About This Special Issue
The costs for the health systems - worldwide - explode and it seems that this problem will not be solved easily in the next time.
Recent advances in sensor technology, calibration procedures, microscopy, hyper-spectral classification and post-processing together with a large and increasing number of outstanding research projects indicate the high potential of spectral imaging as an emerging technology.
A new strategy depends on treating the causative agents instead of the treatment of the feature of disease.
The future technology of terahertz using Spectral imaging sensors can acquire hyper-spectral images, images with an additional spectral dimension to the spatial information, providing not only the brightness (monochrome imaging = one channel) or color (RGB-imaging = 3 channels) but an individual spectrum for each pixel (10 up to 1000 bands). This allows acquiring images containing valuable information about the molecular or atomic compositions and structures of the observed materials.
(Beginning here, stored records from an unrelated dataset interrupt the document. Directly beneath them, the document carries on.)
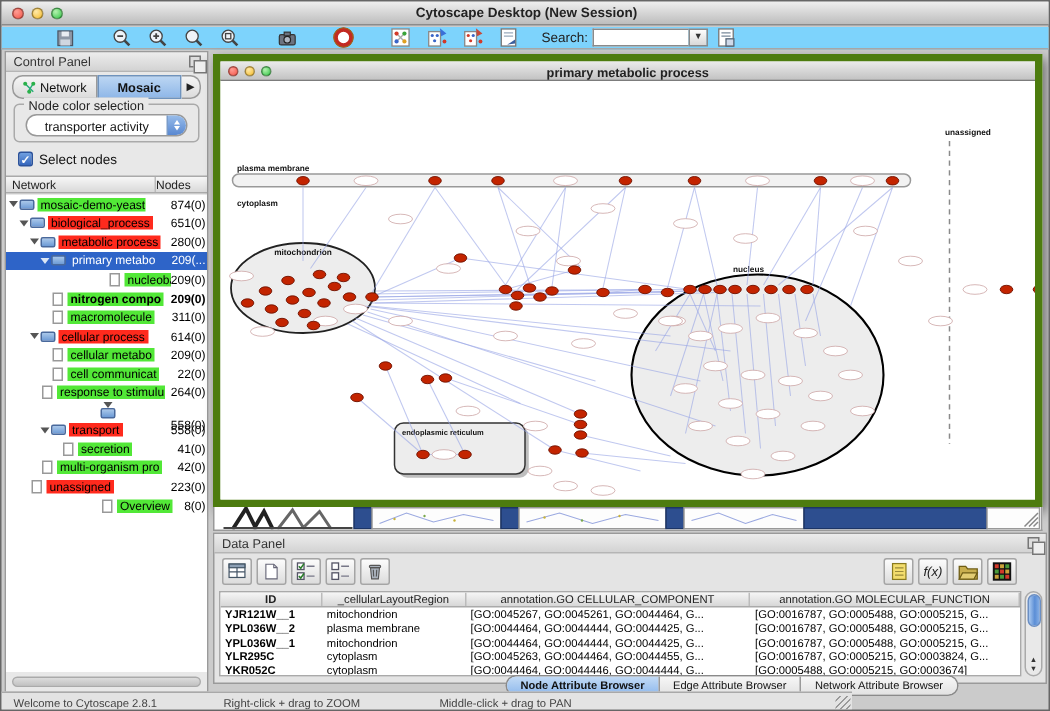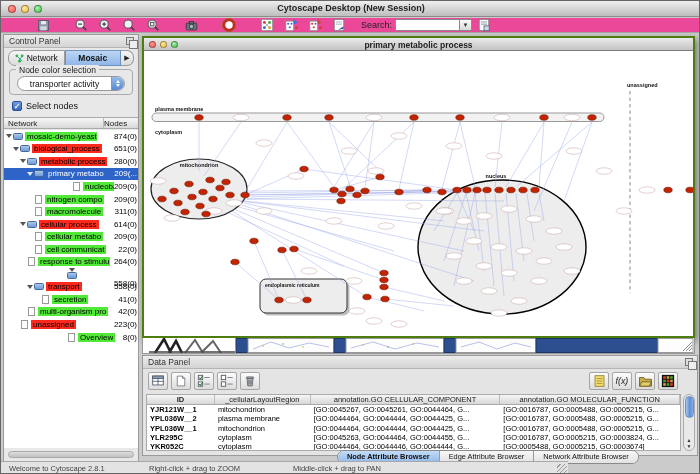"Search:" .toolbar { background: #ec4899 -> #7dd3fc }
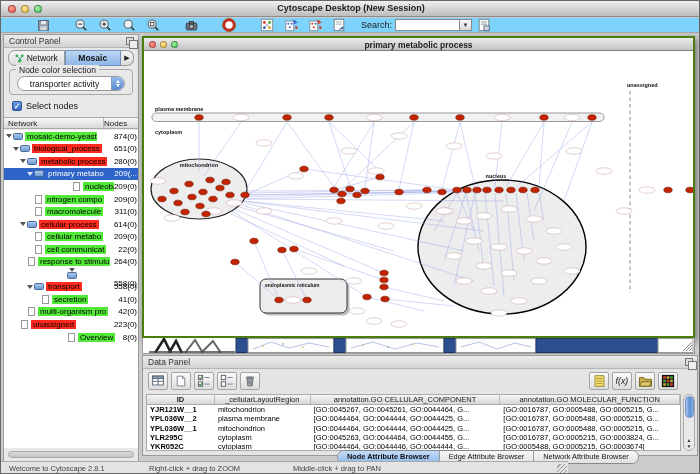"primary metabolic process" .netwin { border: 2px solid #4d7c0f -> 5px solid #4d7c0f }
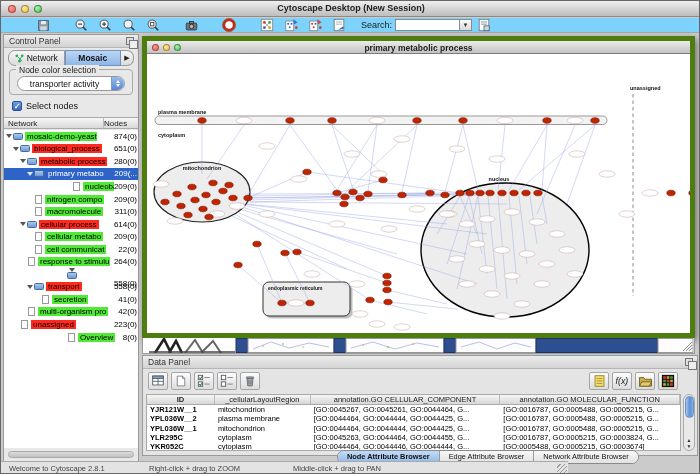"nitrogen compo" div.trow { font-weight: none -> bold }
The spectral imaging combined with the fluorescence microscopy allows acquiring the fluorescent spectral fingerprint and morphological spatial information of small molecular and cell nuclei compositions. In this sense the trend in cancer cells diagnosis and stem cell research is to use the fluorescence spectral microscopy to determine the significant spectral information (Fingerprint of each component) to find the relevant information that can be used in building the modern strategy in therapy of illnesses.
Applications range from material inspection, analysis and classification tasks to medical diagnosis. Thus, spectral imaging opens a wide field of applications for scientists and engineers in medicine, agriculture, pharmaceutical, manufacturing, recycling, chemistry, forensic medicine and military fields.